Patients were separated into those having pure respiratory
arrests and those who also had cardiac arrest. In the most
recent series, 42 attempted resuscitations were studied
(9-respiratory & 33-cardiac). Overall 6-month survival
was 17%; however only 9% of the cardiac arrest patients
survived. 10 years earlier, the survival rate from cardiac
arrest was 11%. In both studies, pure respiratory arrest
had a significantly better outcome, and predictors of nonsurvival
were a duration of arrest greater than 15 minutes and the
administration of more than one IV bolus of epinephrine.
In the most recent study, no patient survived either predictor.
There was one neurologically damaged survivor in each study.

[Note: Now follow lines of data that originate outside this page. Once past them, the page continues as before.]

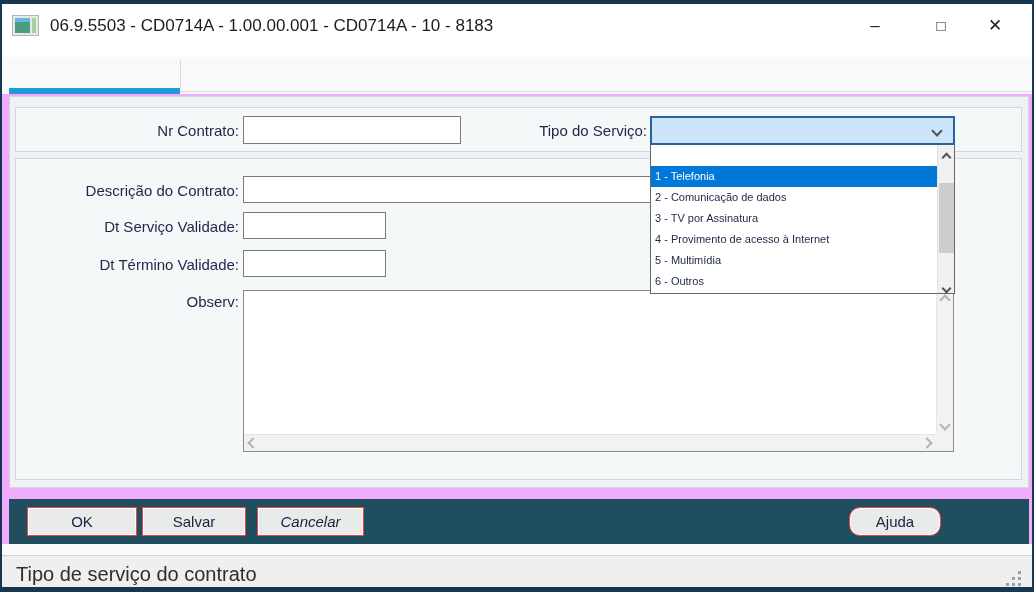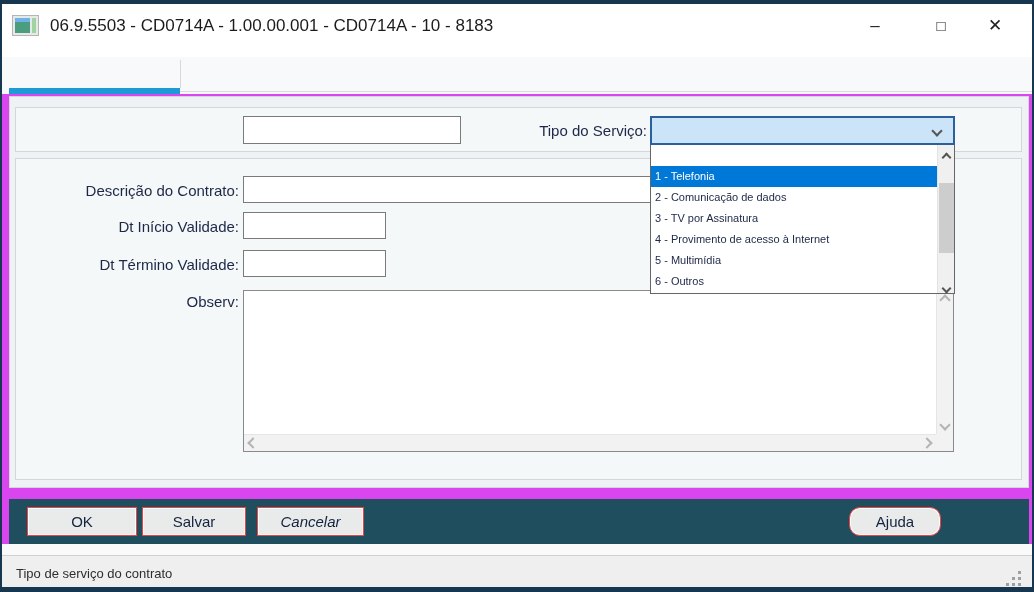--- a/index.html
+++ b/index.html
@@ -1,18 +1,18 @@
 <!DOCTYPE html>
 <html><head>
 <meta charset="utf-8">
 <style>
   * { margin:0; padding:0; box-sizing:border-box; }
   html,body { width:1034px; height:592px; font-family:"Liberation Sans", sans-serif; }
   #window {
-    position:relative; width:1034px; height:592px; background:#d946ef;
+    position:relative; width:1034px; height:592px; background:#f0abfc;
     border:2px solid #17364f; border-top-width:4px; border-bottom-width:5px;
     overflow:hidden;
   }
   
   .titlebar { position:absolute; left:0; top:0; width:100%; height:44px; background:#fff; }
   .app-icon { position:absolute; left:10px; top:11px; width:27px; height:21px; }
   .title-text { position:absolute; left:48px; top:0; height:44px; line-height:44px; font-size:17px; color:#1c1c1c; white-space:nowrap; }
   .win-btn { position:absolute; top:0; width:46px; height:44px; text-align:center; line-height:44px; font-size:17px; color:#222; cursor:default; }
   .win-btn.min { right:134px; }
   .win-btn.max { right:68px; font-size:15px; }
@@ -63,21 +63,21 @@
   
   .btnbar { position:absolute; left:7px; top:495px; width:1020px; height:45px; background:#1f4e5f; }
   .btn { position:absolute; top:8px; height:29px; background:#e9ebeb; border:1px solid #ef4444; box-shadow:inset 0 0 0 1px #fbfbfb; font-size:15px; color:#16233f; text-align:center; line-height:27px; cursor:default; font-family:"Liberation Sans", sans-serif; }
   .btn.ok { left:18px; width:110px; }
   .btn.salvar { left:133px; width:104px; }
   .btn.cancelar { left:248px; width:107px;font-style:italic; }
   .btn.ajuda { left:840px; width:92px;border-radius:11px; }
   
   .statusgap { position:absolute; left:0; top:540px; width:100%; height:11px; background:#fafafa; }
   .statusbar { position:absolute; left:0; top:551px; width:100%; height:36px; background:#efefef; border-top:1px solid #d0d0d0; }
-  .status-text { position:absolute; left:14px; top:0; height:36px; line-height:36px; font-size:13px; color:#2e2e2e; }
+  .status-text { position:absolute; left:14px; top:0; height:36px; line-height:36px; font-size:20px; color:#2e2e2e; }
   .grip { position:absolute; right:10px; bottom:4px; width:16px; height:16px; }
   .grip span { position:absolute; width:3px; height:3px; background:#9aa2a8; }
 </style>
 </head>
 <body>
 
 <div id="window">
 
   <div class="titlebar">
     <svg class="app-icon" viewBox="0 0 27 21">
@@ -98,31 +98,32 @@
     <div class="tab-sep"></div>
     <div class="tab-underline"></div>
     <div class="tab-bottomline"></div>
   </div>
 
   <div class="main-panel"></div>
 
   <div class="groupbox gb1"></div>
   <div class="groupbox gb2"></div>
 
+  <div class="field-label" style="left:20px; top:118px; width:217px;">Nr Contrato:</div>
   <input class="tb" style="left: 241px; top: 112px; width: 218px; height: 28px;" value="">
 
   <div class="field-label" style="left:460px; top:118px; width:185px;">Tipo do Serviço:</div>
   <div class="combobox">
     <span class="combo-chev chev down"></span>
   </div>
 
   <div class="field-label" style="left:20px; top:178px; width:217px;">Descrição do Contrato:</div>
   <input class="tb" style="left: 241px; top: 172px; width: 711px; height: 27px;" value="">
 
-  <div class="field-label" style="left:20px; top:214px; width:217px;">Dt Início Validade:</div>
+  <div class="field-label" style="left:20px; top:214px; width:217px;">Dt Serviço Validade:</div>
   <input class="tb" style="left: 241px; top: 208px; width: 143px; height: 27px;" value="">
 
   <div class="field-label" style="left:20px; top:252px; width:217px;text-align:right;">Dt Término Validade:</div>
   <input class="tb" style="left: 241px; top: 246px; width: 143px; height: 27px;" value="">
 
   <div class="field-label" style="left:20px; top:289px; width:217px;">Observ:</div>
   <div class="observ-box">
     <div class="observ-text"></div>
     <div class="sb-v">
       <span class="chev up light" style="top:5px;"></span>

The recent study confirms that the outcome of pediatric
cardiac arrest is poor when arrest occurs in hospital.
One explanation for the poorer outcome in pediatric vs.
adult patients may be a different underlying rhythm in
pediatric cardiac arrest. A recent review of 100 pediatric
patients found that 78% experienced bradycardia leading
to asystole, 6% with ventricular fibrillation and 16% with
other tachyarrhythmias leading to bradycardiac arrest.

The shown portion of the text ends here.